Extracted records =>
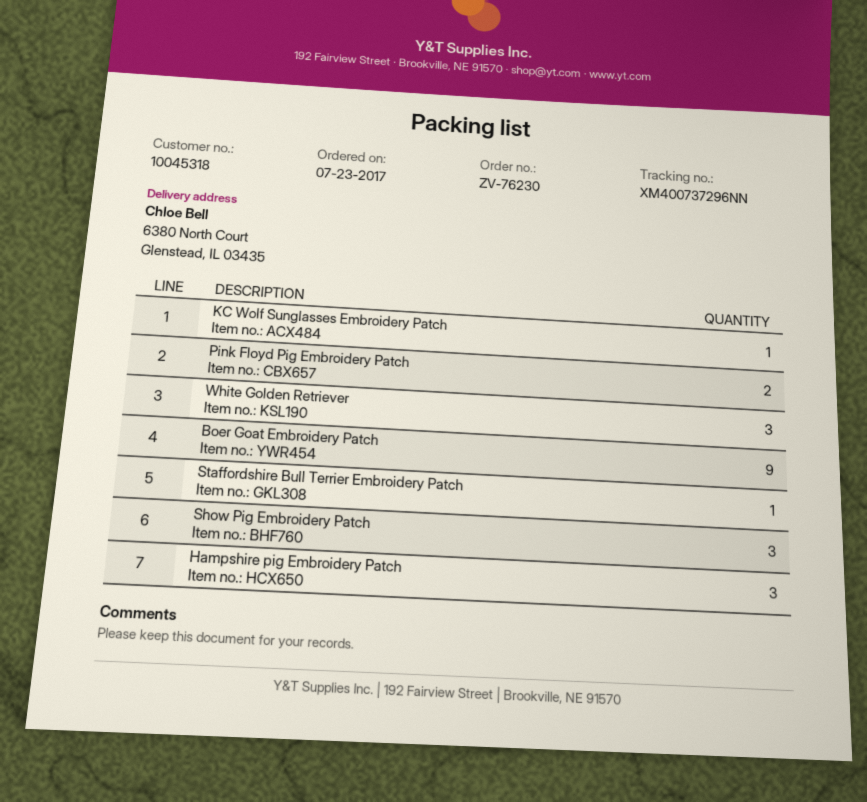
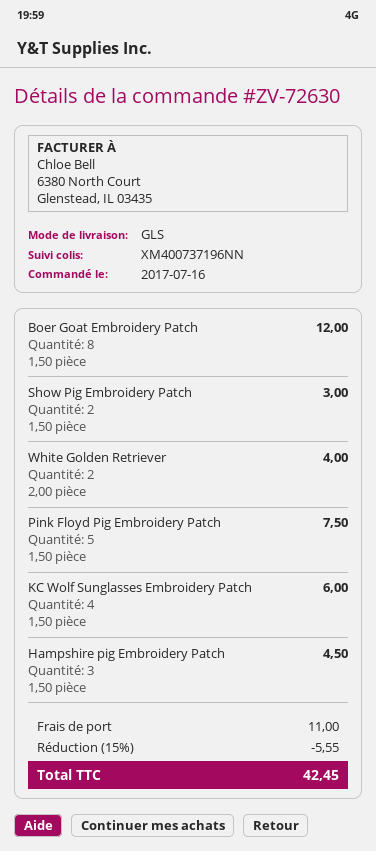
order number: ZV-76230 -> ZV-72630
order date: 2017-07-23 -> 2017-07-16
tracking number: XM400737296NN -> XM400737196NN
KC Wolf Sunglasses Embroidery Patch: 1 -> 4
Pink Floyd Pig Embroidery Patch: 2 -> 5
White Golden Retriever: 3 -> 2
Boer Goat Embroidery Patch: 9 -> 8
Staffordshire Bull Terrier Embroidery Patch: 1 -> none
Show Pig Embroidery Patch: 3 -> 2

WHAT YOU SHOULD DO => Return exactly the lines in the records above, beginning with the one that holds "Boer Goat Embroidery Patch: 9 -> 8" and ending with the last.

TASK SOLUTION =>
Boer Goat Embroidery Patch: 9 -> 8
Staffordshire Bull Terrier Embroidery Patch: 1 -> none
Show Pig Embroidery Patch: 3 -> 2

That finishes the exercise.